Melatonin (Melatonin) receptor is a neuroendocrine hormone secreted by the pineal gland, controlled by the supranuclear hypothalamic cross, and regulates circadian rhythms, which are manifested by a peak at nightDaytime decreases to a trough value. McCord and Allan found in 1917 that the bovine pineal bodies can regulate the changes of Rana pipiens tadpole skin in the environment, and determined that the structure of melatonin is N-acetyl-5-methoxytryptamine. Melatonin is classified as MT according to melatonin function and pharmacological profile₁，MT₂And MT₃Three subtypes, these receptors are considered as potential pharmaceutically active targets. Wherein MT₃Receptor affinity sites are predominantly located in human homeosomal hamster Quinone Reductase (QR) enzyme with detoxifying properties₂) The above. Melatonin receptor subtype MT found in mammals₁And MT₂Currently, common melatonin receptor agonists are Tasimelteon (VEC-162), Ramelteon (TAK-375), β -methyl-6-chloromelatonin (LY-156735, TIK-301), Agomelatine (Agomelatine)^[11]Etc.; common melatonin receptor antagonists: n-acetyl-2-benzyltryptamine (Luzindole), 4-Phenyl-2-propionoaminotetralin (4-P-PDOT), and the like.

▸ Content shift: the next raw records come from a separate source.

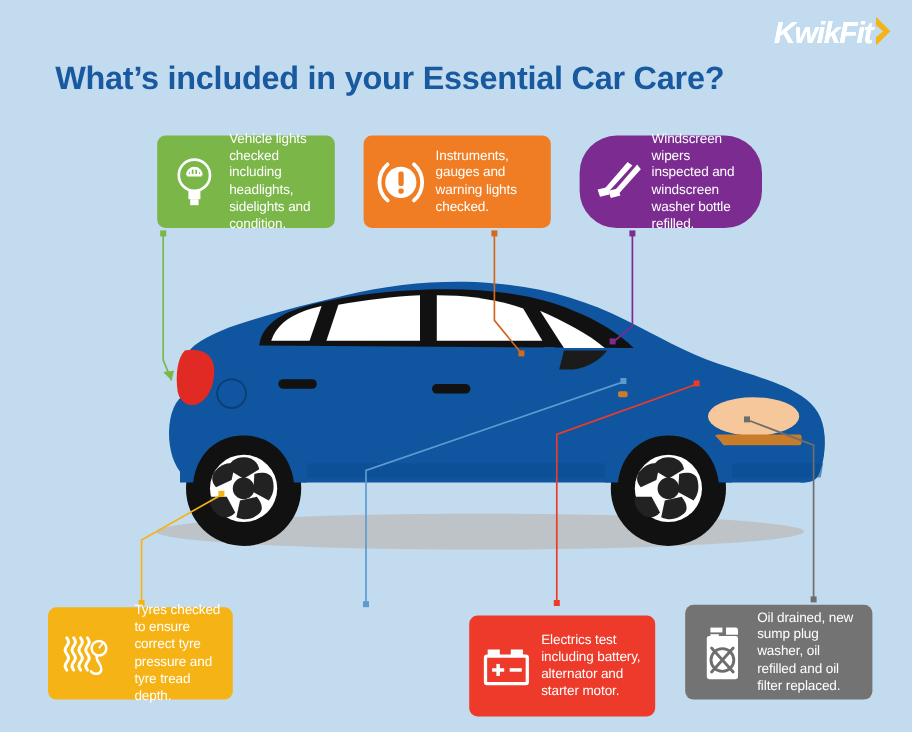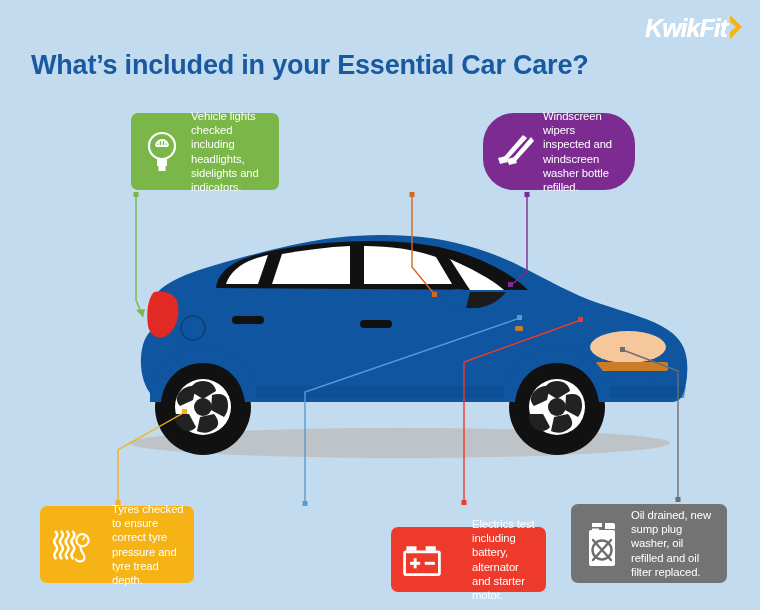"What’s included in your Essential" #title { left: 31px -> 46px }
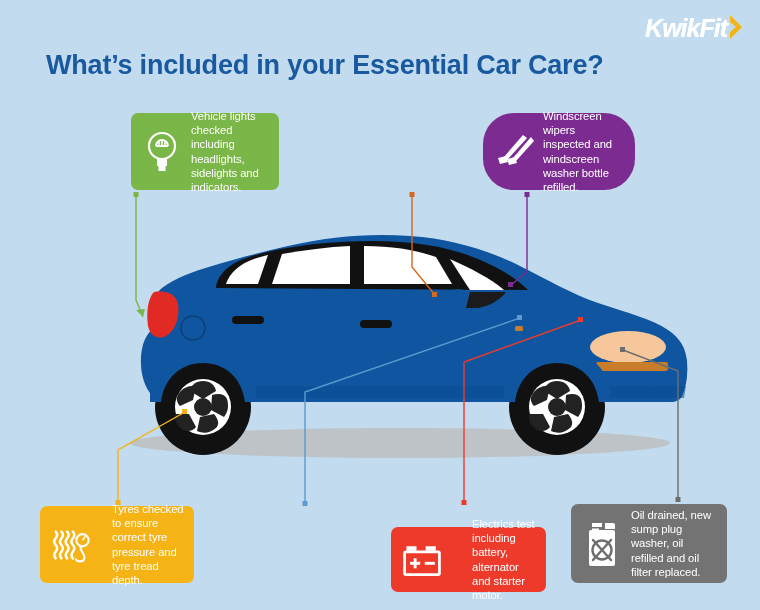"Vehicle lights checked including" span.txt { text: indicators -> condition }
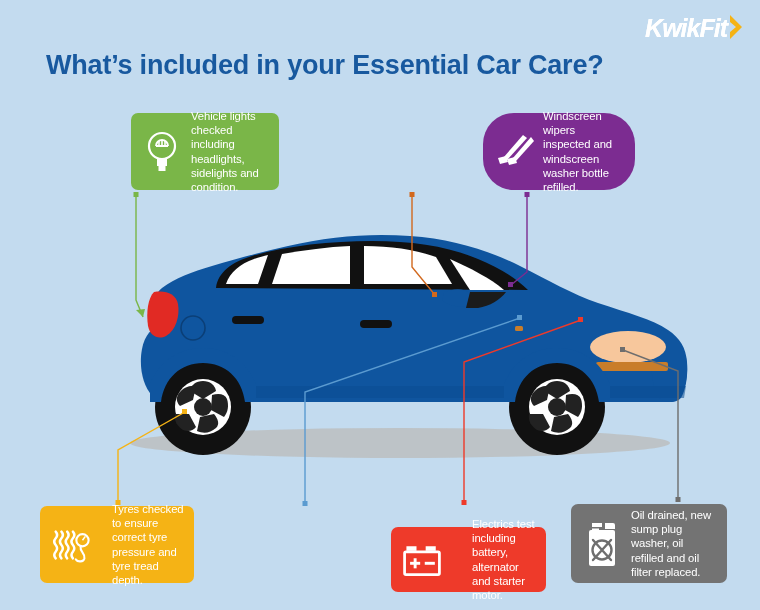"Instruments, gauges and warning lights" div.card { html: none -> <div> <span> <svg> <circle></circle> <rect></rect> <rect></rect> <path></path> <path></path> </svg> </span> <span>Instruments, gauges and warning lights checked.</span> </div> }
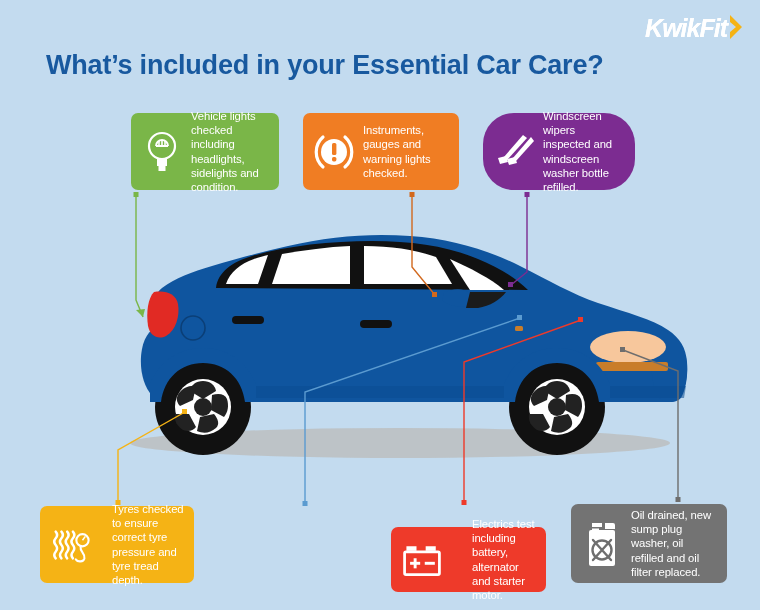"Electrics test including battery," #card-electrics { gap: 21px -> none; height: 65px -> 84px; top: 527px -> 513px }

With the intensive research on natural products, more and more natural small molecules are attracting the interest of medicinal chemists. Natural small molecule arundoin (N, N-dimethylaminomethylindole), originally isolated from Arundo Donax (Arundo Donax L.) of the Arundo genus of asian grass (Gramineae) by Orekhov and Norkina, has a chemical structure similar to that of melatonin receptors and a broad range of biological activities: including vasoconstriction, antioxidation, neurotransmitter 5-HT_2AReceptor antagonists, etc. The arundoin can inhibit CVB3 host Cell Pathological Effect (CPE), and can be used as an anti-CVB 3 virus drug [ CN 105748474 ] by inhibiting early CVB3 virus replication in host cells]. Giantreed alkali or pharmaceutically acceptable salt as active ingredient has good skin whitening, elasticity, anti-wrinkling or skin moisturizing effects on human body [ KR 2016020240]。

At present, no report is found on the use of the arundoin derivatives (1-6) provided by the invention as melatonin and 5-hydroxytryptamine receptor agonists and medicaments for resisting mental diseases as active ingredients, and no report is found on the use of the derivatives or the pharmaceutical compositions thereof as melatonin and 5-hydroxytryptamine receptor agonists in the preparation or treatment of anti-mental disease medicaments.

Disclosure of Invention

The invention aims to provide a novel pharmaceutical composition taking the Giantreed alkali derivatives (1-6) with medicinal value as active ingredients, a preparation method thereof, application of the derivatives and the pharmaceutical composition thereof as melatonin and 5-hydroxytryptamine receptor agonists and application of the derivatives and the pharmaceutical composition thereof in preparing medicines for treating or improving central nervous system diseases related to melatonin and 5-hydroxytryptamine receptors.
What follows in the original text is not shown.